The reference method remains direct measurement in an anechoic room. Miniature microphones are placed at or just inside the ear canal while loudspeakers emit test signals from many angles on a spherical grid. The result is a dense set of HRIRs or HRTFs for each ear. This procedure is accurate but time-consuming and sensitive to probe placement. For that reason, several research groups have released high-quality public databases: for example, the CIPIC database (UC Davis) measured 45 subjects at 1,250 directions and includes anthropometric data, while the 3D3A Lab (Princeton) paired hundreds of HRTFs per subject with 3D scans of the head and torso in the open SOFA format. At Brandenburg Labs, we use the dataset of measurements based on the Neumann KU100 dummy head from the SADIE II database (University of York). These resources underpin a great deal of contemporary work in spatial audio. 

Estimating HRTFs When Direct Measurement Is Impractical  

Because the indicated anechoic measurements are not feasible for most listeners, estimation methods have grown rapidly. One family of approaches maps a small set of head-and-ear measurements or photographs to “closest-match” HRTFs drawn from a database. Another uses 3D scans plus numerical acoustics to compute individualized HRTFs directly from geometry. More recent work leverages machine learning to predict HRTFs from sparse cues such as a few anthropometric features or images of the ear, reducing the capture burden while improving accuracy relative to generic data. Surveys of the field summarize these trends and the trade-offs involved in balancing speed, convenience, and perceptual fidelity.  

Personalization: How Much Does It Matter? 

Small changes in pinna shape can shift spectral notches that are critical for elevation perception and for telling whether a sound is in front or behind. Controlled listening studies generally find that individualized HRTFs improve localization accuracy, externalization (hearing the sound outside the head), and naturalness. However, the magnitude of benefit depends on the task and on the availability of additional cues such as head movements and consistent room acoustics. In some conditions, well-chosen non-individual HRTFs combined with head tracking and brief training can provide convincing spatial impressions, though front–back confusions and elevation errors tend to increase relative to individualized data. Recent research also shows that adaptation can improve performance over time with non-individual HRTFs.  

Beyond the HRTF: Dynamic Cues and the Listening Room 

HRTFs are necessary but not sufficient for perceptual plausibility. The brain expects the room response to match what is seen and felt. When a binaural rendering simulates a room that diverges from the actual listening space, externalization can suffer; this has been demonstrated experimentally and discussed under the “room divergence” effect. Head tracking also matters: allowing the listener to move and updating the binaural rendering accordingly enhances stability and externalization, because the auditory system uses those dynamic cues to anchor sound sources in space. Research from Technische Universität Ilmenau and Brandenburg Labs has explored these factors in depth for auditory augmented reality and dynamic binaural synthesis.  

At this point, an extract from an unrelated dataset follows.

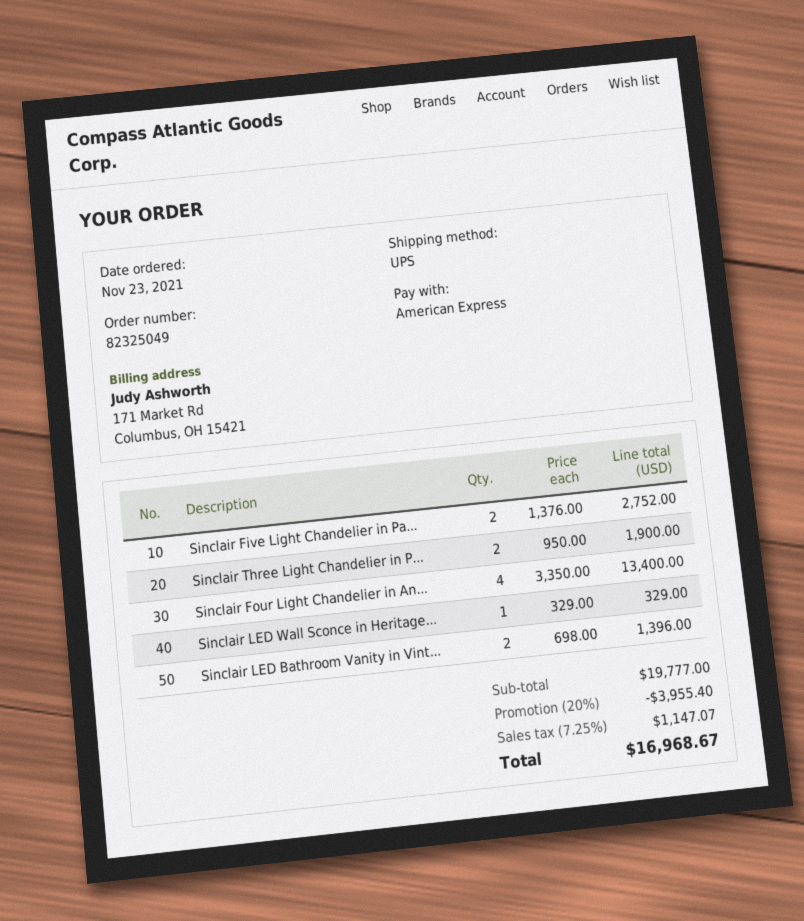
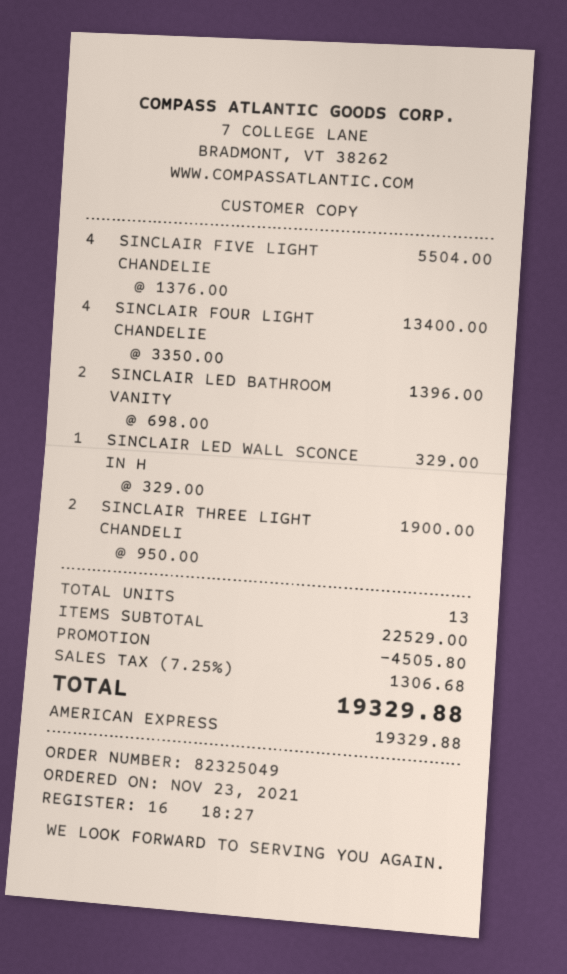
Sinclair Five Light Chandelier in Pa...: 2 x 1376.00 = 2752.00 -> 4 x 1376.00 = 5504.00
subtotal: 19777.00 -> 22529.00
discount: 3955.40 -> 4505.80
tax: 7.25% = 1147.07 -> 7.25% = 1306.68
total: 16968.67 -> 19329.88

Where HRTFs Are Used Today 

HRTFs support most headphone-based spatial audio. In virtual and augmented reality, they enable interactive audio scenes that remain stable during head motion. In media production, binaural rendering simulates multichannel loudspeaker layouts for monitoring over headphones, aiding content creation and review. In telepresence, placing remote voices at distinct positions can reduce cognitive load and improve speaker separation. HRTFs are also essential in hearing research, for controlled studies of spatial hearing, and in some hearing-health applications that aim to restore or train spatial perception. These applications draw on the same signal-processing building blocks, HRIR convolution, head tracking, and room modeling, but differ in how much individualization and environmental congruence are practical or necessary. 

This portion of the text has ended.